Research for industry use cases of Jenkins

Ritik Raj
5 min readMar 19, 2021

In 2021, When industries are running towards automation, adopting different DevOps tools to solve their industrial use-cases. In this race, Jenkins is one of the most promising tools. These automation tools not only automate the thing but also help in reducing the cost.

In this article, we are going to discuss the following things:

  • What is Jenkins?
  • What is Jenkins used for?
  • How does it work?
  • Advantage of Jenkins.
  • At least one use case of Jenkins.

What is Jenkins?

Jenkins — an open-source automation server that enables developers around the world to reliably build, test, and deploy their software Jenkins is written in Java with plugins built for Continuous Integration purposes. Jenkins is used to building and testing your software projects continuously making it easier for developers to integrate changes to the project, and making it easier for users to obtain a fresh build

What is Jenkins used for?

Continuous Integration and Continuous Delivery are the most important part of the DevOps world and Jenkins is the most famous continuous integration and continuous delivery tool. With CI/CD, industries can accelerate their development process. Let’s understand what is Continuous Integration(CI) and Continuous Delivery(CD) first.

Continuous Integration(CI)

In development practice, while developing any software developers need to program and test their code. Many developers are working on the same project over an SCM tool. They need an environment where they can test it quickly. As fast as they test, they can detect the error and solve that quickly. Using continuous integration tools all things become automate and as the code is pushed the testing begins.

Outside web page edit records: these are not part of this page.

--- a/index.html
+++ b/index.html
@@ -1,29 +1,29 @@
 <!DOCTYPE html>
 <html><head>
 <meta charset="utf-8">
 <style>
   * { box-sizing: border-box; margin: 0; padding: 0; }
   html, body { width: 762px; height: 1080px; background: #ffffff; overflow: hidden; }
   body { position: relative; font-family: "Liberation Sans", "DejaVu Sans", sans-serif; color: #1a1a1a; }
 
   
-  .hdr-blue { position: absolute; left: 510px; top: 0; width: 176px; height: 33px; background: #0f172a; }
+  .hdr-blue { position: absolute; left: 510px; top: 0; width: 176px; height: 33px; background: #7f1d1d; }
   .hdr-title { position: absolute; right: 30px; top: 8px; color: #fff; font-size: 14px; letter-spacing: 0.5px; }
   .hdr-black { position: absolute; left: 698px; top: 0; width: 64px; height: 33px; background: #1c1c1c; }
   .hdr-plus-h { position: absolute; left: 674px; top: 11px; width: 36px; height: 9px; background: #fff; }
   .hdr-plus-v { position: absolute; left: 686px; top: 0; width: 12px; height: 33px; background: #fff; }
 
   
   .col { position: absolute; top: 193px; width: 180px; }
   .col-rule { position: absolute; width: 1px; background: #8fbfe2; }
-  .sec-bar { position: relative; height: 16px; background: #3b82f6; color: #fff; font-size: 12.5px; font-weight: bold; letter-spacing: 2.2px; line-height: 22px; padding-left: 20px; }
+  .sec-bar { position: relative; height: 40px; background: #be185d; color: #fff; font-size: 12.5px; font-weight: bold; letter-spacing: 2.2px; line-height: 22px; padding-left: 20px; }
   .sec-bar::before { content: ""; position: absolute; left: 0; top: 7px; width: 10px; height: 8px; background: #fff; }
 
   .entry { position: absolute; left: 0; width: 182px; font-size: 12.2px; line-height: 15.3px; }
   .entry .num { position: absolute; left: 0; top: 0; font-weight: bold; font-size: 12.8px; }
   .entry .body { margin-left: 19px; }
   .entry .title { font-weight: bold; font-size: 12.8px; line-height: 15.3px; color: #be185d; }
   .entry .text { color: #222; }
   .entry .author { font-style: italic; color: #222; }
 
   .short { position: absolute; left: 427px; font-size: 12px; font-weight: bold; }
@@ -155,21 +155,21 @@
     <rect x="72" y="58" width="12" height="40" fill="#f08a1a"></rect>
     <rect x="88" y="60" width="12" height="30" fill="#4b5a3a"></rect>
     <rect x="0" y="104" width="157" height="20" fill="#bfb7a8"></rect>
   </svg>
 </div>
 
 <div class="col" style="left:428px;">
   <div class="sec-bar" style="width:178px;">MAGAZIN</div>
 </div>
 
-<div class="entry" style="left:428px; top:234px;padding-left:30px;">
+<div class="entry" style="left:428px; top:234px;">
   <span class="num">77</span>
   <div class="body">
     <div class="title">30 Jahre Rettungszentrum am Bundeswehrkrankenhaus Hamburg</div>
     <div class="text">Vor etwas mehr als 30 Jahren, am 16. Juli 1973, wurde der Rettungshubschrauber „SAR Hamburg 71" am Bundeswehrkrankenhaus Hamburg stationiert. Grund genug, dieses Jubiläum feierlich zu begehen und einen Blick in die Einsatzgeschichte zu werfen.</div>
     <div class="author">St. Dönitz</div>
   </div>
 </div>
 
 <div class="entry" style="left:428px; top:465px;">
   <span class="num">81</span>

Jenkins achieves Continuous Integration with the help of plugins. The plugin provides the ability to integrate with various DevOps stages.

Continuous Delivery(CD)

In DevOps, when you make changes to your product, such as modifying configuration or adding new features quickly and safely by keeping the code in a deployable state all the time, we call it Continuous Delivery.

Continuous Delivery makes deployments routine affairs. The deployments could be of an embedded system or an extensively distributed system. In this process, the changes in your code get automatically prepared, tested, and built. You do so by removing the hardening, testing, and integration phases that are usually present in ‘dev complete.’

How does Jenkins work?

Jenkins is a Continuous Integration tool. In the development process several different tasks including unique functionality in the repository, feature development, and bug fixes. Jenkins is useful in identifying the issue and fix it quickly.

Continuous integration has come from a programming model that is associated with the Agile methodology. However, the concept can still be applied to all those programming models that are iterative in nature.

CI often works in tandem with continuous delivery (CD) to deliver executable code to production at a much faster pace and in an automated way. Listed below are common CI practices:

  1. Regular code committing
  2. Build staging
  3. A build machine dedicated to the integration
  4. Continuous feedback
  5. Developer test categorization

Continuous Integration can be released at whatever frequency organization you deem appropriate considering your project and company. That is the reason which uses CI have more regular releases than those that use traditional software development processes.

Advantage of Jenkins

  • Jenkins is an open-source tool that is extremely easy to install and use.
  • It is free and available for all the platforms like Windows, macOS, Linux, and others.
  • It has great community support
  • It has 1000+ plugins to ease your work.
  • You can also code the plugin and provide that to the community.
  • It is build using Java hence it is portable with all the major platforms.
  • Due to CI/CD, it detects errors quickly and that saves the time of the developer as well.

Even the minutest of change in the code could give rise to a new build. That is the reason many industries are using it.

Jenkins Use-cases

Android, Bitbucket, Server C/C++, Docker, Embedded, GitHub, Java, PHP Continuous Delivery, Python, Ruby.

Jenkins, itself located on GitHub, has several plugins for integrating into GitHub. The primary avenues for integrating your Jenkins instance with GitHub are:

  • “build integration” — using GitHub to trigger builds “authentication integration” — using GitHub as the source of authentication information to secure a Jenkins instance.

With the help of the Git plugin, Jenkins can easily pull source code from any Git repository that the Jenkins build node can access.

The GitHub plugin extends upon that integration further by providing improved bi-directional integration with GitHub. Allowing you to set up a Service Hook that will hit your Jenkins instance every time a change is pushed to GitHub.

Going the other direction, the GitHub plugin can also feed information back into GitHub via the commit status API, more details here.

Authenticating with GitHub

Using the GitHub Authentication plugin it is possible to use GitHub’s own authentication scheme for implementing authentication in your Jenkins instance.

The setup guide will help walk you through configuring the GitHub OAuth side, and your Jenkins instance, to provide easy authentication/authorization for users.